A few weeks later, I called her again. She told me that she had had a wonderful Sunday recently, cooking and laughing with her husband. She said that in all, she spent many days in bed, sometimes had a hard time. She had help, just about enough of it.
And for those Sundays, the scent of her native dishes, the sun streaming into the windows, plates on a table, being home mattered more than anything. Simple pleasures.
Wishin’ and Hopin’
and thinking and praying…
Though it’s early in the year, we seem off to a tough start. The obituaries (yes, I read them) are a mile long, daily, and the hospitals have been swamped. The calls are more urgent, despite the increased awareness I have noticed about programs that used to be “the great secret” or otherwise underutilized.

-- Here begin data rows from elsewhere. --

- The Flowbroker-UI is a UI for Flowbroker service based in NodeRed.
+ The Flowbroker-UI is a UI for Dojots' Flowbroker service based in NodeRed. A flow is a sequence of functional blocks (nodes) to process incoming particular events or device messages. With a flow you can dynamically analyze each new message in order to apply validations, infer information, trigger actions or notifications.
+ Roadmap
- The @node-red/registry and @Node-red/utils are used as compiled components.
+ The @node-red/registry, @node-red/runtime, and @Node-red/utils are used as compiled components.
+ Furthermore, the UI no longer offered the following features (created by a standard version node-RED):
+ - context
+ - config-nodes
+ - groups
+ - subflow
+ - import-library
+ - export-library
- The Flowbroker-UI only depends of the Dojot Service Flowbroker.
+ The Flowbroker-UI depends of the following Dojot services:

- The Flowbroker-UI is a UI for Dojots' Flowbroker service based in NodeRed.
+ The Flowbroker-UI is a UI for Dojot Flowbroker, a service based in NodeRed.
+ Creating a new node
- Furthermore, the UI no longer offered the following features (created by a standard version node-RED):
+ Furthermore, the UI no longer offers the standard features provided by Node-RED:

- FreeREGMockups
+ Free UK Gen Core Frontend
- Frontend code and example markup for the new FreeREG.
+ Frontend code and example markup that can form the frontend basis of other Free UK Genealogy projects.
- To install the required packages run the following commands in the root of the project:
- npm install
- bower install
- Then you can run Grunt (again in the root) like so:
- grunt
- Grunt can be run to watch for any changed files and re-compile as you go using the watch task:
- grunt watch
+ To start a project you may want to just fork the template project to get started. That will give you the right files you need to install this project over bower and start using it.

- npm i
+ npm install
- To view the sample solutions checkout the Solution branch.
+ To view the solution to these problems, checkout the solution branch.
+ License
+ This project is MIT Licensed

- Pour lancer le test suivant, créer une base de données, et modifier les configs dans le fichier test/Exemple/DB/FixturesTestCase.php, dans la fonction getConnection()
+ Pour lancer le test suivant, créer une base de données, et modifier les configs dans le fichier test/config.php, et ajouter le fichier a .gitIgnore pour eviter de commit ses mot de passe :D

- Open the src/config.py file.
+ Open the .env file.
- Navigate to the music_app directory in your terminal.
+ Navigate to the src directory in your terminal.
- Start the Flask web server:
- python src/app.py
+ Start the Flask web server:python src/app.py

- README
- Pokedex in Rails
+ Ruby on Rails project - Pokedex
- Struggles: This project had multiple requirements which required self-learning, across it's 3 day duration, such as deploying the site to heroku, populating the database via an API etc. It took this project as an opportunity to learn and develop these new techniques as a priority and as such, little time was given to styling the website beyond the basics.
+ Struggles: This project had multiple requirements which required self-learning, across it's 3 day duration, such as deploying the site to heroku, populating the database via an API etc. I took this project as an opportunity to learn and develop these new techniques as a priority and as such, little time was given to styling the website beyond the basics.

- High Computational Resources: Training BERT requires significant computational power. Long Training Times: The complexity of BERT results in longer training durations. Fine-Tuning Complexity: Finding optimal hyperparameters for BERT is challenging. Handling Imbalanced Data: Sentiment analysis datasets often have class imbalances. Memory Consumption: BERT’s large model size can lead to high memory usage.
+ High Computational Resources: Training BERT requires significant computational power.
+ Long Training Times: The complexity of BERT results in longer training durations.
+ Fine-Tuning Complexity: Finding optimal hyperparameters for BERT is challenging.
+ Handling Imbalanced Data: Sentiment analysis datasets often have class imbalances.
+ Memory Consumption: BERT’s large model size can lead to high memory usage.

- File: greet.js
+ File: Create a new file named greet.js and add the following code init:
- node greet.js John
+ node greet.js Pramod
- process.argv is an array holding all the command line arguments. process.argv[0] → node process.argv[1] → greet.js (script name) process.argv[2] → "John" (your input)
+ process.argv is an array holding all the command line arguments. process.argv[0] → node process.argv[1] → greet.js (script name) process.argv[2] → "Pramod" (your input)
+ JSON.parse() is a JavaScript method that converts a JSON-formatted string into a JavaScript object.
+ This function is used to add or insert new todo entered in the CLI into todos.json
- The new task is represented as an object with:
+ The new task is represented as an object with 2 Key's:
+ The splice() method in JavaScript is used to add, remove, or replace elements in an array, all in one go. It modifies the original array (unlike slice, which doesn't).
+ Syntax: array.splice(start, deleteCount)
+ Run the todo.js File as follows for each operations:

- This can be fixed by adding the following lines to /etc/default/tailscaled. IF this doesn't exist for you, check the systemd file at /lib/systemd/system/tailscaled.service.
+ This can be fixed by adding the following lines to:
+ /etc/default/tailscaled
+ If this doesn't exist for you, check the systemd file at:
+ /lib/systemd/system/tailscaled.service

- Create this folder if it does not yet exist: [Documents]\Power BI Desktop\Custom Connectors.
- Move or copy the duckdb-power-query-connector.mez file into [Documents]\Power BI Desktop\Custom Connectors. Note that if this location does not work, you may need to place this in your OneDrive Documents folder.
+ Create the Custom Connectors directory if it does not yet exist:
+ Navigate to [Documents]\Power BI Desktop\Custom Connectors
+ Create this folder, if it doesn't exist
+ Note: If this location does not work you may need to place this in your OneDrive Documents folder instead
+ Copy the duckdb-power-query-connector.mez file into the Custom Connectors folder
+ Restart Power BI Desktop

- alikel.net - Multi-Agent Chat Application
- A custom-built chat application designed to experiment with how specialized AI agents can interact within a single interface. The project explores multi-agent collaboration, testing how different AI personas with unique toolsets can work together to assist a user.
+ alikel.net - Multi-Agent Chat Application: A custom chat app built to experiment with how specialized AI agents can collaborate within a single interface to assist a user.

The damning thing about knowing all the options is that it makes the situations with no options all the more visible. It gets harder and harder to be the bearer of bad news, but it is so often the situation we face now. I mentioned a few of these groups in my last post, but they keep returning, constantly, similar situations, different stories. It seems obvious that change is needed, but it cannot come fast enough.
It seems so obvious that we need houses we can access, neighborhoods, transportation, and help. And yet, as we see solutions so easily adaptable at times, it seems far from everyday thinking. Stairs? No problem. More highways instead of public transportation? No problem. It seems as obvious as global warming–we are burning, like Rome. Yeah, I know. It sounds like fool talk.
Perhaps it is the thought of winter, here with us for a few more month, but I do not want to wait, to watch more people in despair. I want to skip to the part where we feel productive, where the change seems to be around us, people talking. The number of people who are truly in trouble, suffering, seems to be growing. The danger is that we are not prepared. The advantage is that it will be impossible as the numbers grow for this problem to remain invisible, ignored.